Este é um caso em que ao activismo trans é permitido o que, noutra situação, é considerado inadmissível. Não é o único. Querem ver outro? Castração química. Grotesco, não é? Só degenerados é que podem propor que se submetam pessoas a esse tipo de tratamento, mesmo como castigo para um crime hediondo como a pedofilia. A não ser, claro, que seja o activismo trans a exigir que se usem as mesmas drogas para bloquear a puberdade em menores (muitos deles ainda crianças). Os efeitos da mutilação sexual e esterilização são os mesmos, a irreversibilidade também. A diferença é que os menores não são criminosos. São apenas jovens com problemas sérios a quem apenas é oferecida uma solução radical: medicalização pesada e posterior mutilação de órgãos saudáveis.

O que nos traz a outro exemplo em que uma prática ilógica e irrazoável é permitida ao activismo trans: a proibição de ajuda psicológica a jovens. Ao abrigo da proibição de terapias de conversão, impede-se que crianças com disforia de género possam recorrer a psicólogos que as ajudem a, eventualmente, ultrapassar os sentimentos negativos que têm sobre o seu corpo. Isso é considerado conversão. A única terapêutica autorizada é a que afirma a disforia de género, cujo único caminho é a mudança de sexo. Isto só se permite nesta área. Se um técnico de saúde mental receber uma jovem anorética que quer perder peso, não lhe vai receitar uma banda gástrica e propor uma lipoaspiração. Vai tratar os problemas psicológicos e de auto-imagem de que sofre, para lhe tentar diminuir o sofrimento.

A batota é outro comportamento condenável normalmente, mas tolerável pela ideologia trans. Temos regras para que atletas não possam usar substâncias que lhes dêem vantagens competitivas, mas estamos preparados para admitir que homens compitam contra mulheres. Condenamos Lance Armstrong pela burla, mas se em vez de doping tivesse dito que afinal se chamava Laura Armstrong e ganhasse 7 Voltas à França Femininas, era considerado um heroína.

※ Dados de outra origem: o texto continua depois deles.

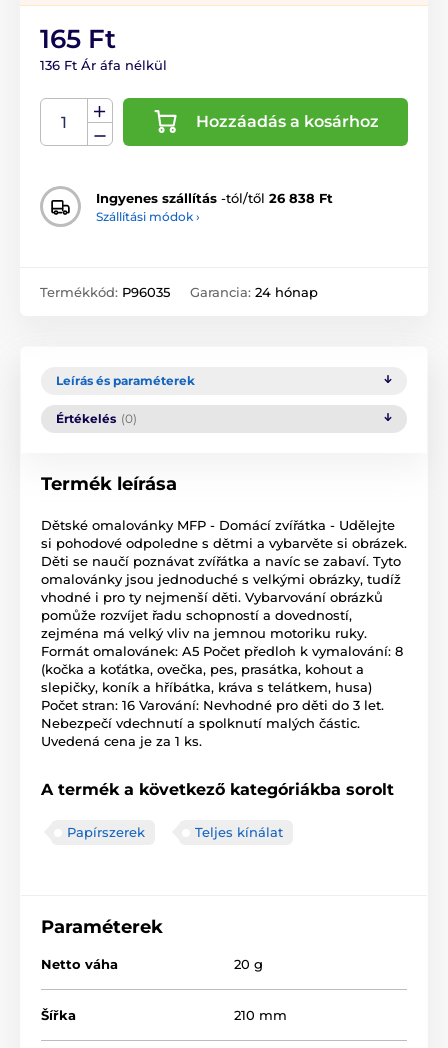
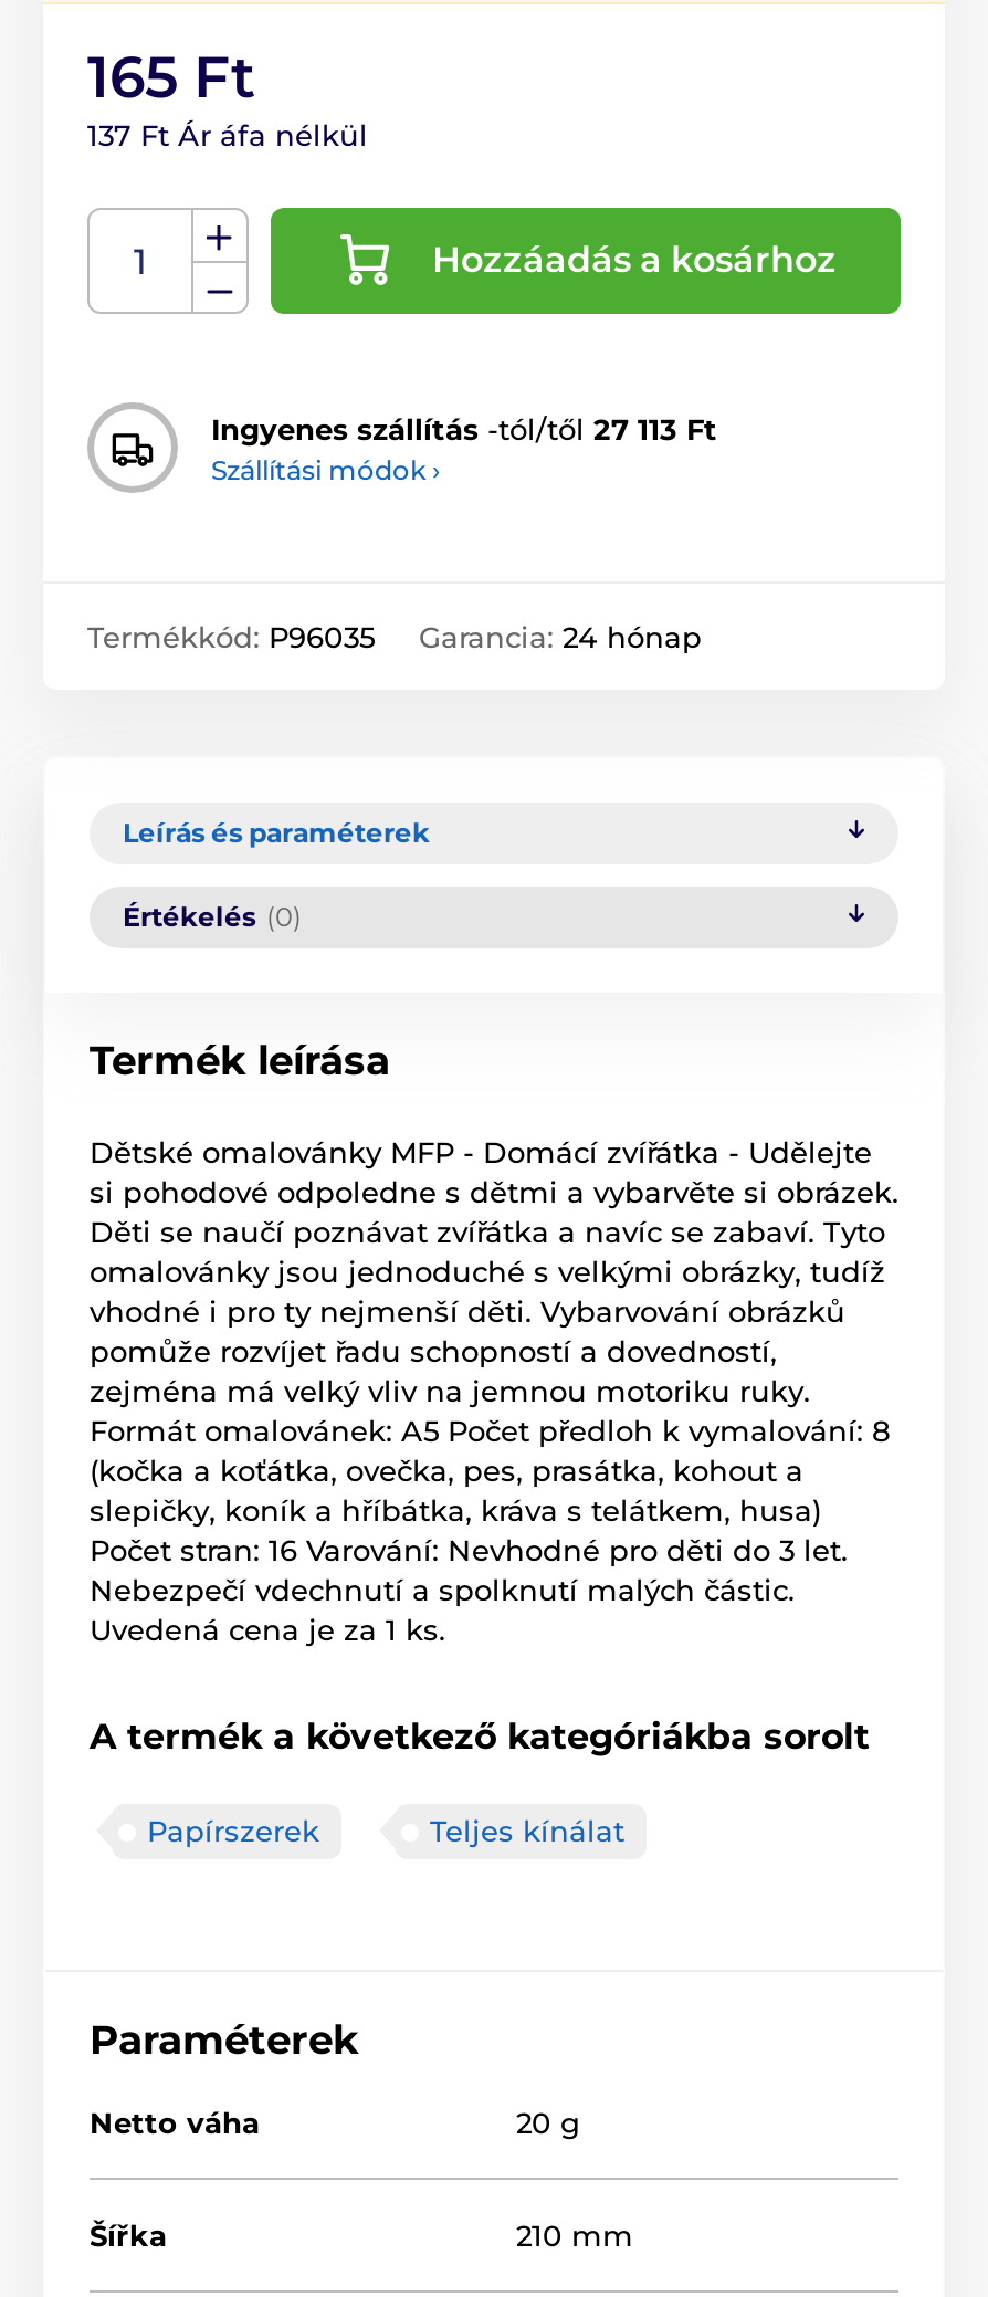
[40,57,167,73] 136 Ft Ár áfa nélkül -> [87,117,368,153] 137 Ft Ár áfa nélkül
[96,190,333,206] Ingyenes szállítás -tól/től 26 838 Ft -> [211,410,717,446] Ingyenes szállítás -tól/től 27 113 Ft

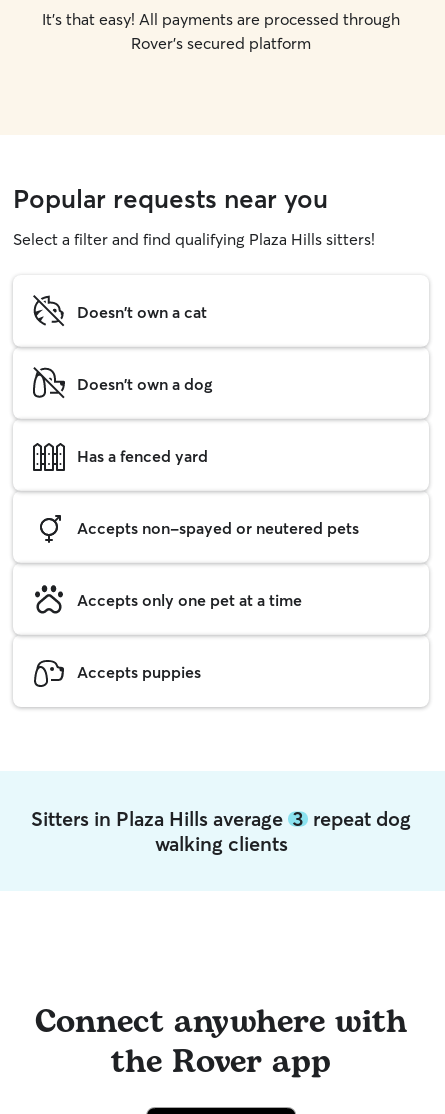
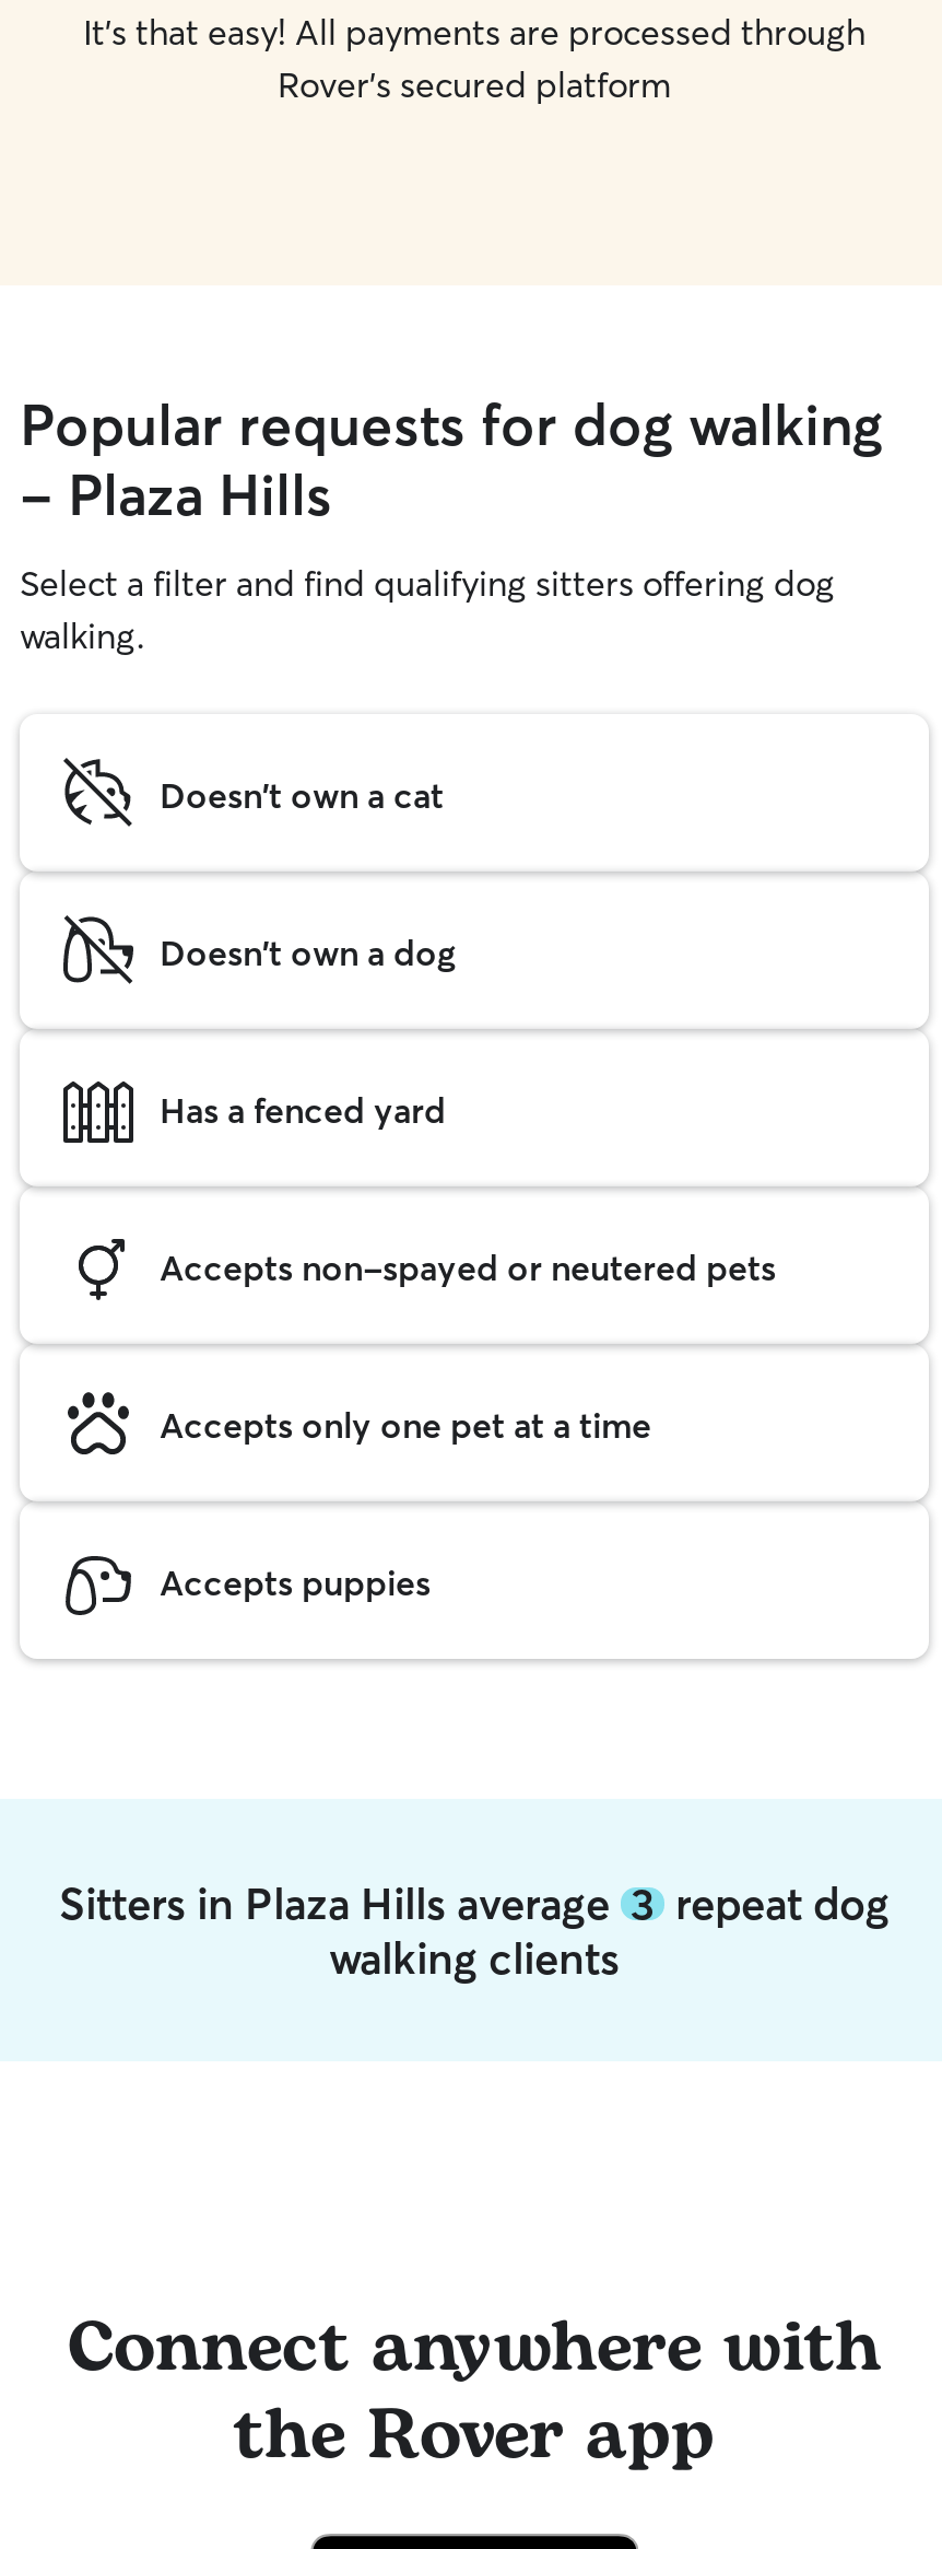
[13,183,375,249] Popular requests near you | Select a filter and find qualifying Plaza Hills sitters! -> [20,390,883,657] Popular requests for dog walking | - Plaza Hills | Select a filter and find qualifying sitters offering dog | walking.

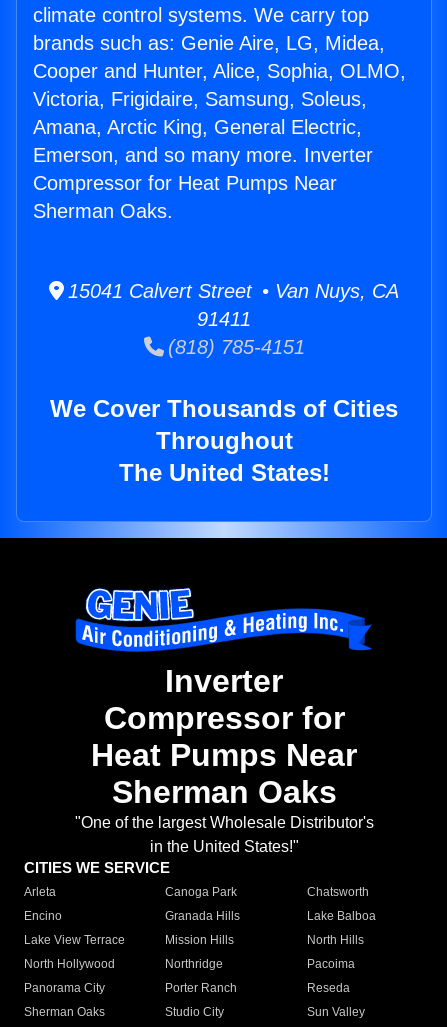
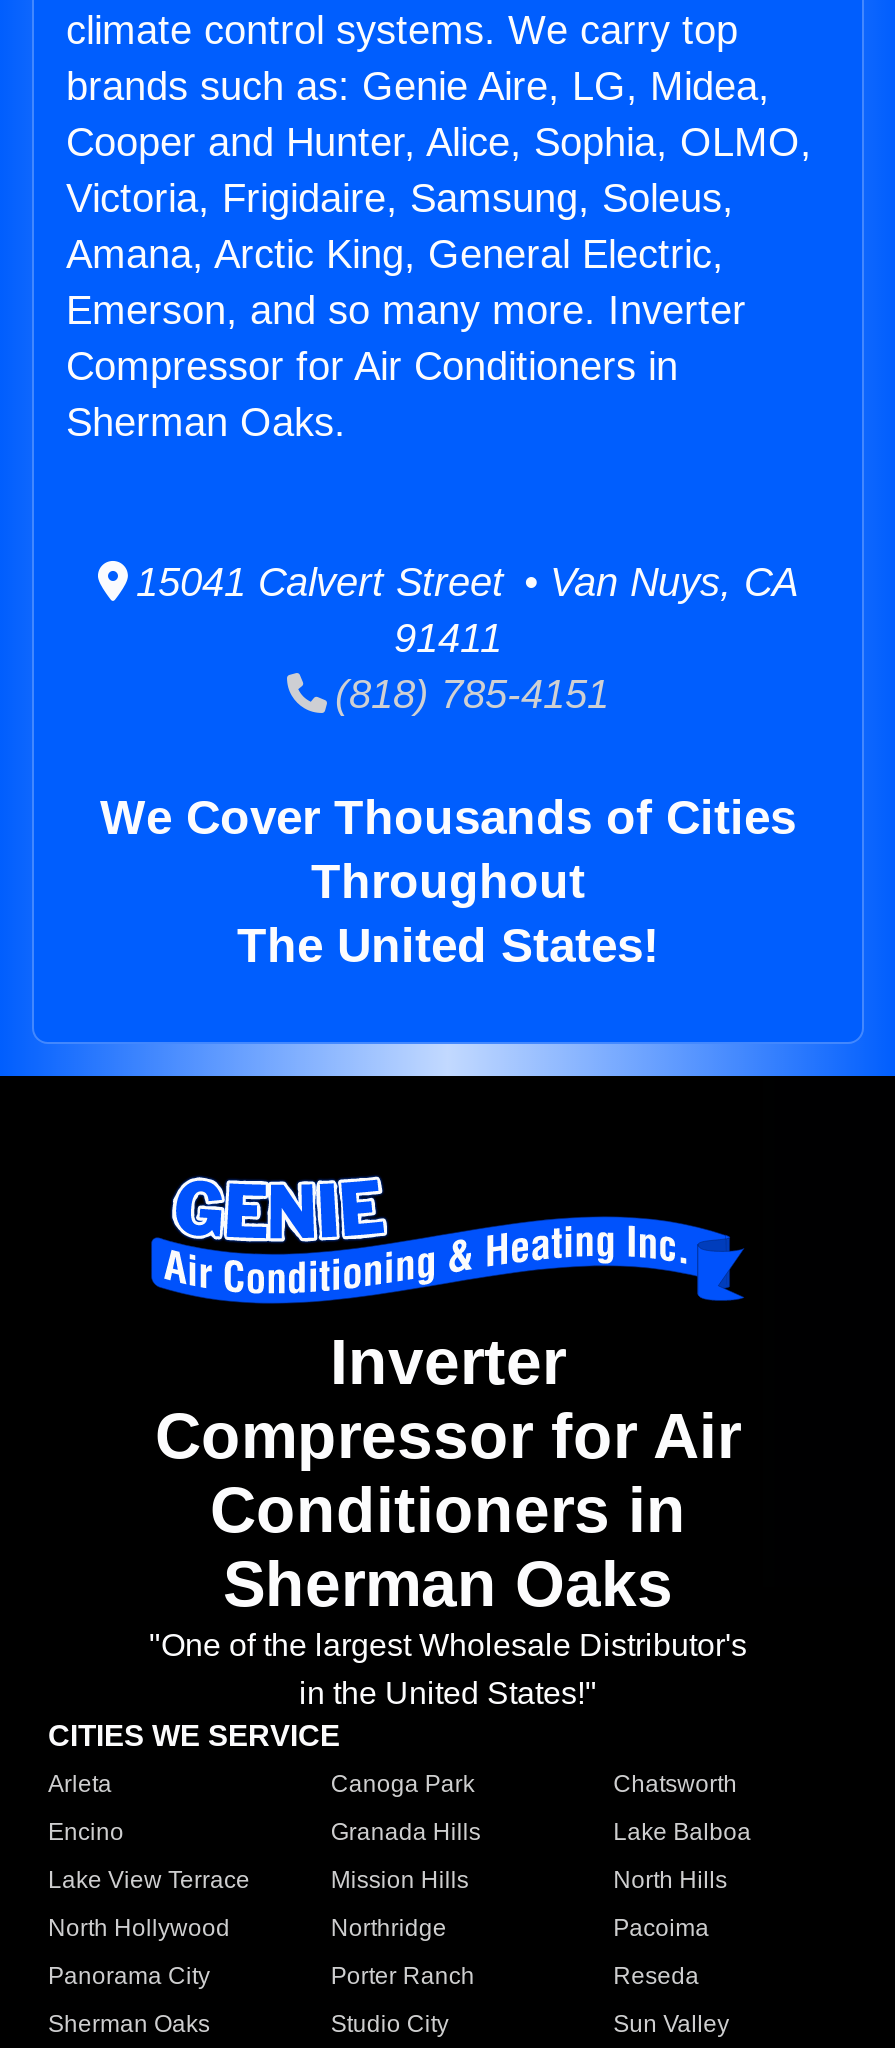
[33,172,337,194] Compressor for Heat Pumps Near -> [66,344,678,388] Compressor for Air Conditioners in
[91,700,357,773] Compressor for | Heat Pumps Near -> [155,1401,741,1547] Compressor for Air | Conditioners in

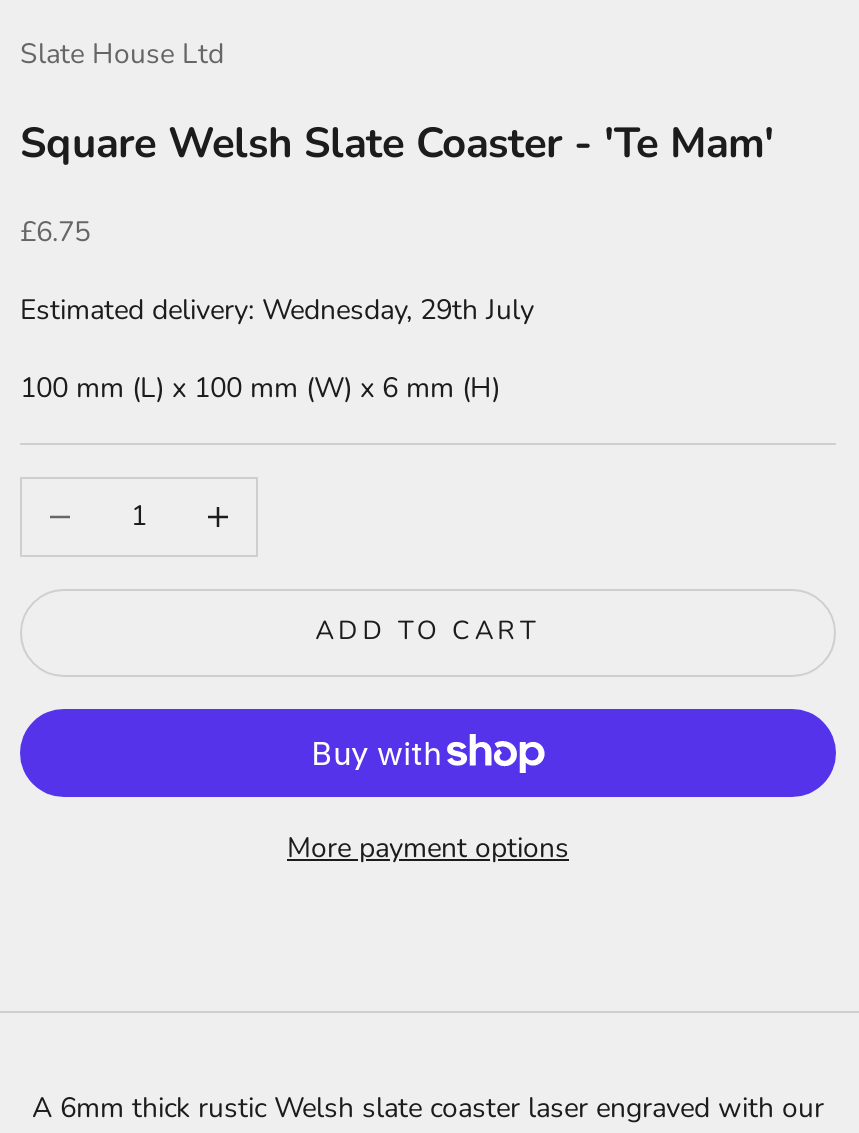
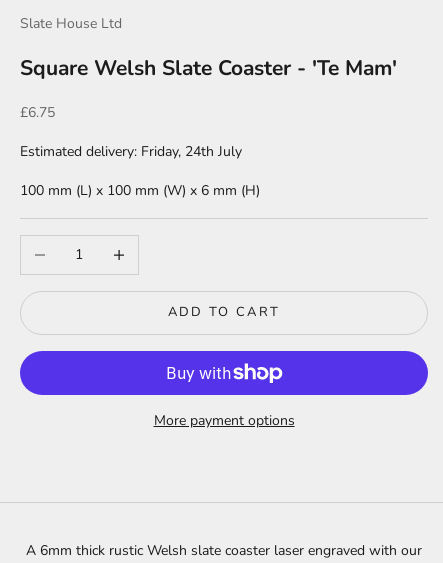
[20,290,534,328] Estimated delivery: Wednesday, 29th July -> [20,142,242,160] Estimated delivery: Friday, 24th July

É óbvio que quem faz as regras são os homens. A prova disso é o caso do remo nos EUA: homens que se identificam como mulheres podem entrar à vontade nas provas femininas, a não ser quando as corridas são mistas. Nessa altura, não dá para ter um barco só com homens em que metade dizem que são mulheres. Nem pensar. Aí é preciso haver metade de mulheres de origem. Curiosamente, a partir do momento em que o prejudicado pode ser um homem, as regras tornam-se logo mais sensatas.

Acho que ainda tenho espaço para mais um exemplo de práticas inadmissíveis na vida em sociedade, excepto quando são defendidas pelo activismo trans: mostrar pénis a mulheres que não os querem ver, por vezes obrigando-as a manipulá-los. É um comportamento que a sociedade se habituou a condenar, mas que é capaz de começar a ficar bem visto. Se calhar, ainda vamos acabar a reescrever documentos antigos para louvar exibicionistas, em vez de os recriminar. Desde as guardas prisionais que são obrigadas a revistar reclusos que agora dizem que são mulheres, passando pelas reclusas que têm de conviver com eles, até às esteticistas a quem é solicitado uma depilação ao escroto de uma cliente. Já para não falar dos balneários atléticos femininos em que homens se despem à vontade, uma vez que antes de tirarem as cuecas recitaram as palavras mágicas “sou uma mulher”.

Aos poucos, o absurdo vai ganhando espaço na normalidade. Para já, banalizou-se a falsificação, os maus-tratos a crianças, a batota e o assédio. Isto não é tanto activismo trans, é activismo tranche: um pedaço de palermice de cada vez.